Start of Block

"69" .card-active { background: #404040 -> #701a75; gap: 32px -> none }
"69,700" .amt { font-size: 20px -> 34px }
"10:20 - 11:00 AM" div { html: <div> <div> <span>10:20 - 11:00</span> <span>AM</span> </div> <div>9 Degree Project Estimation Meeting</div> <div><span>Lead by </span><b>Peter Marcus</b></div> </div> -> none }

End of Block
Start of Block

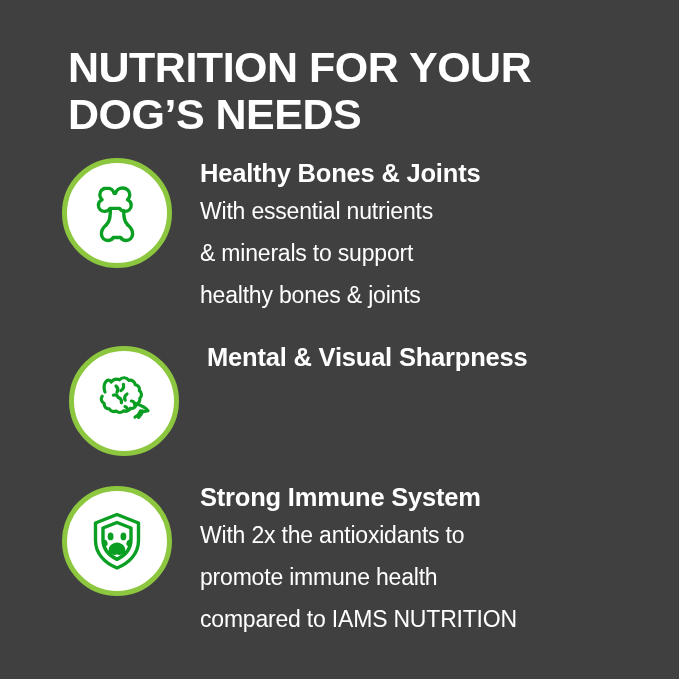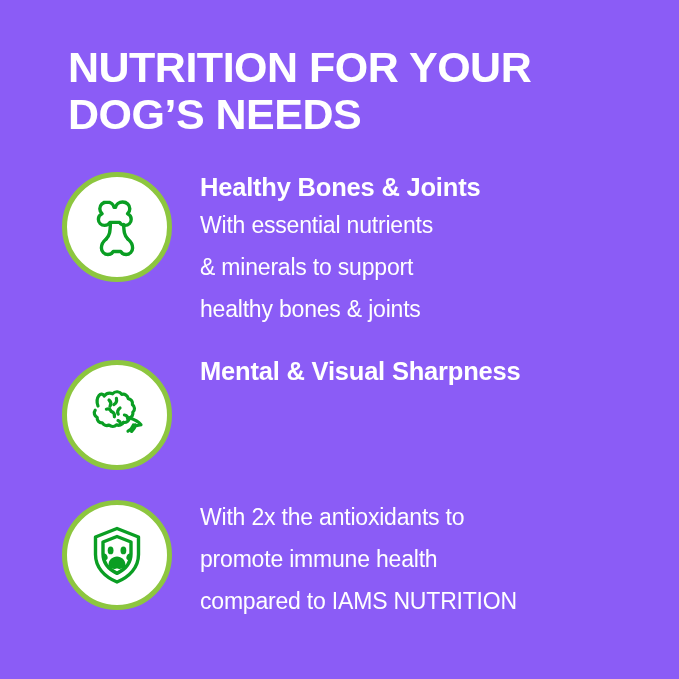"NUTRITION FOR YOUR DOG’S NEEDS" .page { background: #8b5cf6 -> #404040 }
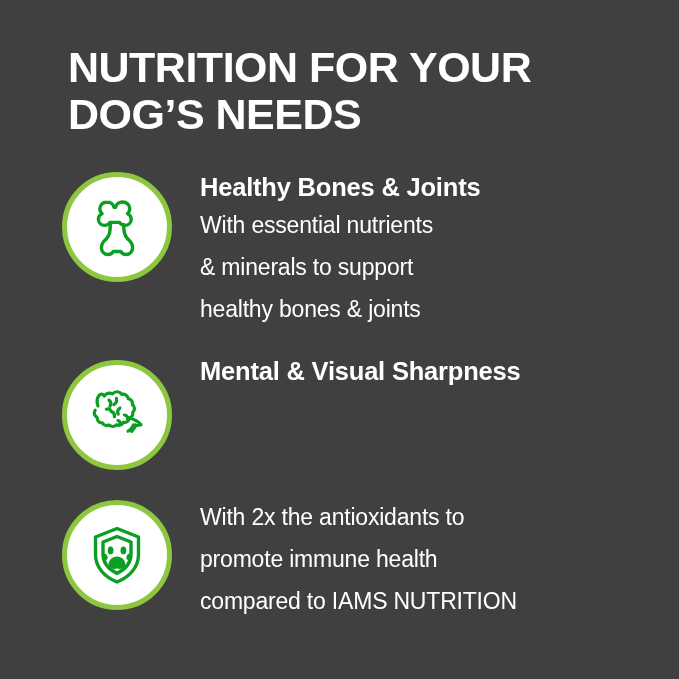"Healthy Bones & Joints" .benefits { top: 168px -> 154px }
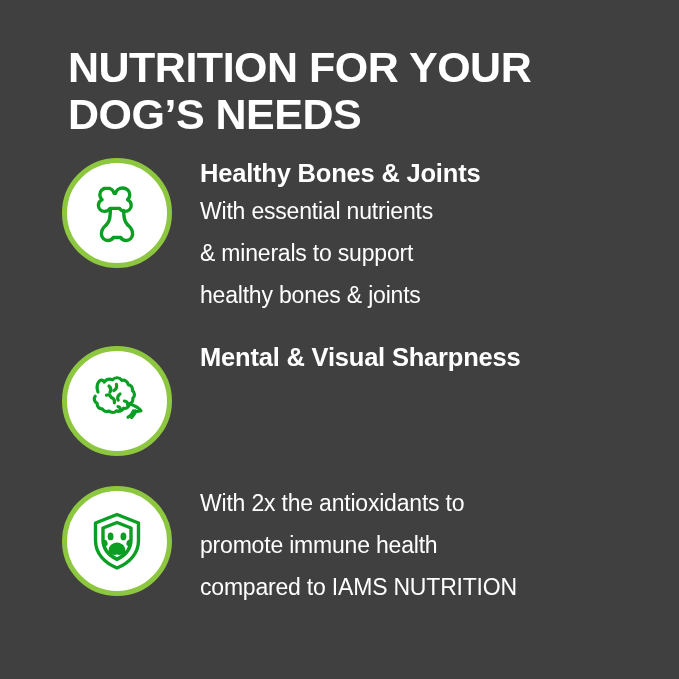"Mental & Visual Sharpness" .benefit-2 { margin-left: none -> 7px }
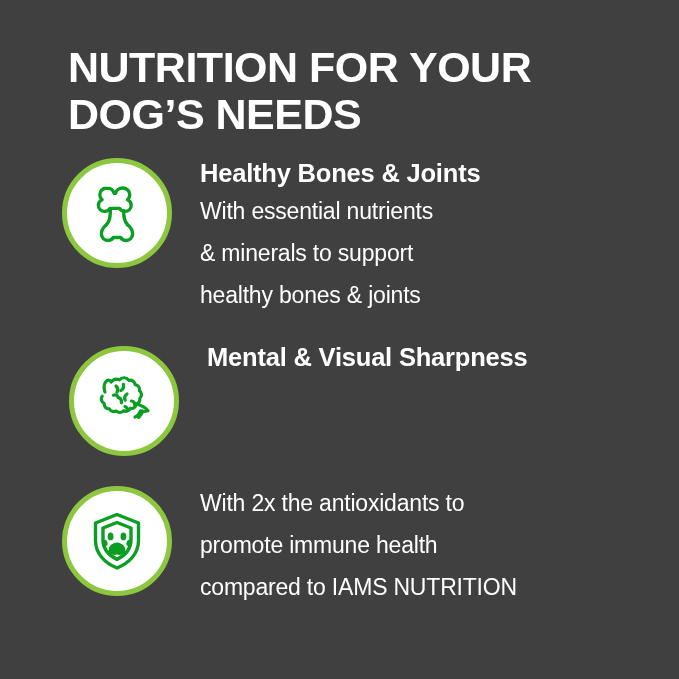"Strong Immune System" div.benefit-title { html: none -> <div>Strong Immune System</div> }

End of Block
Start of Block

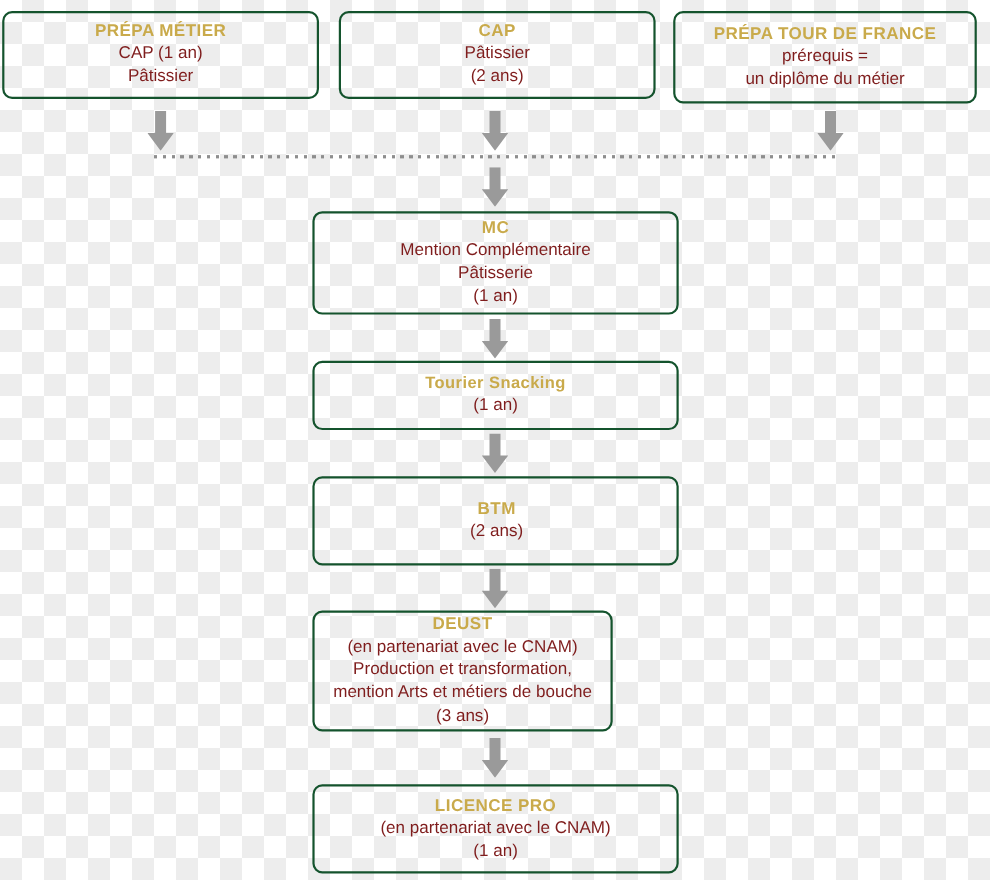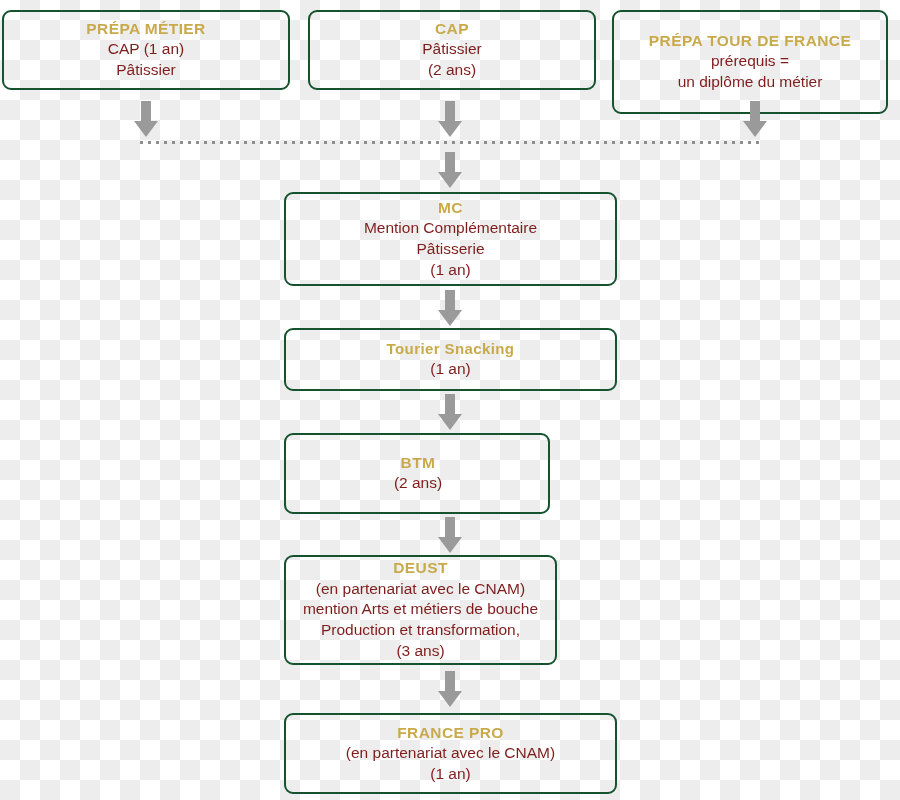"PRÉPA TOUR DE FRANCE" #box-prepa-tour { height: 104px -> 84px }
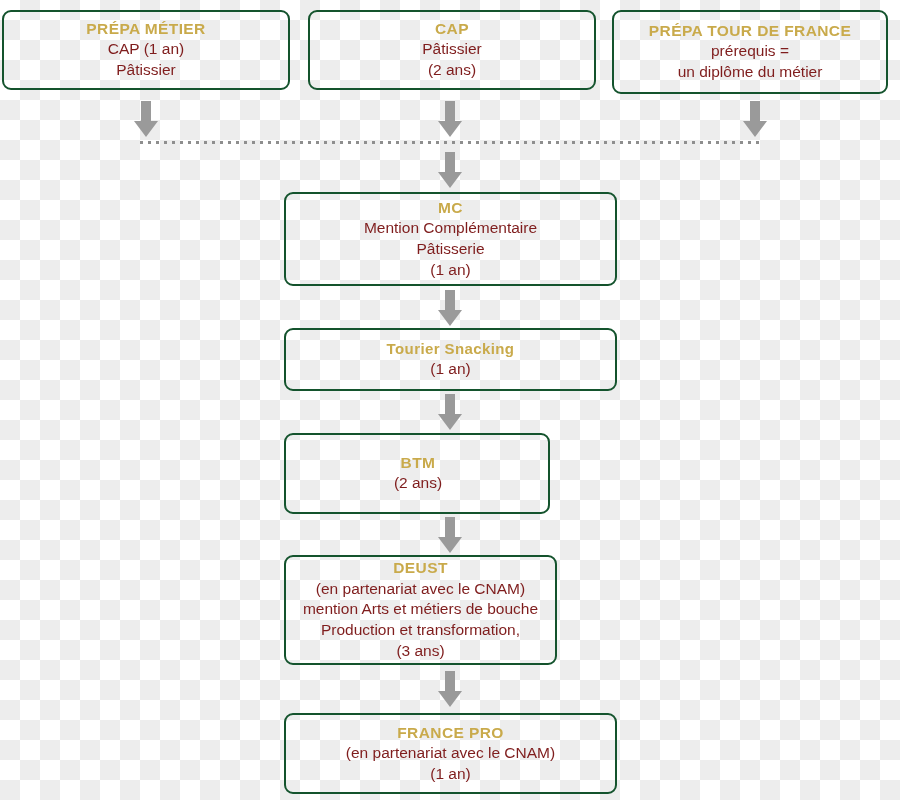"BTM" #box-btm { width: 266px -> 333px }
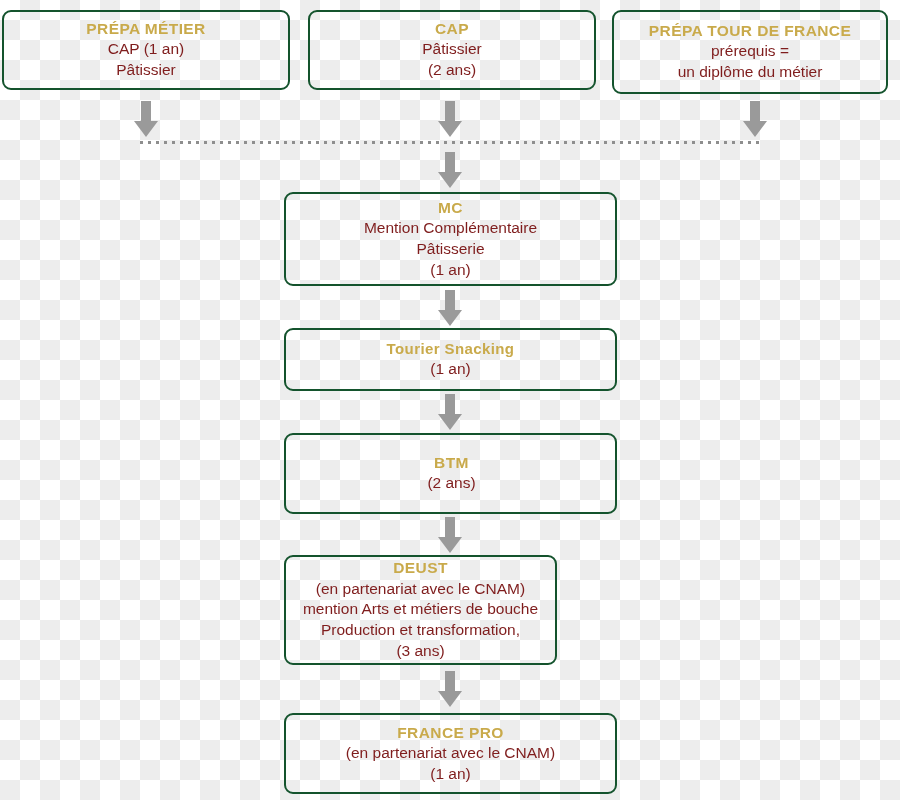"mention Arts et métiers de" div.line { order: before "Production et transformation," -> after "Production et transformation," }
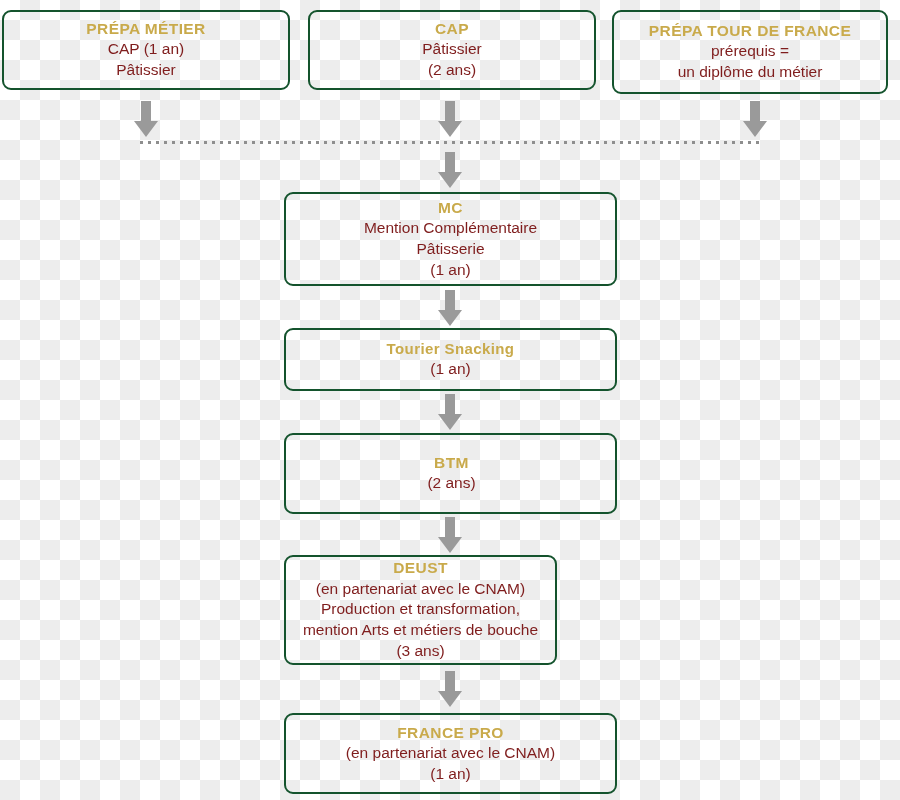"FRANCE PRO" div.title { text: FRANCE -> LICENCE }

End of Block

## Your goal
Copy the records above exactly, beginning at the line that contains "font-size: 20px ->" and stopping after the line that contains "html: <div> <div>".

## Response
"69,700" .amt { font-size: 20px -> 34px }
"10:20 - 11:00 AM" div { html: <div> <div> <span>10:20 - 11:00</span> <span>AM</span> </div> <div>9 Degree Project Estimation Meeting</div> <div><span>Lead by </span><b>Peter Marcus</b></div> </div> -> none }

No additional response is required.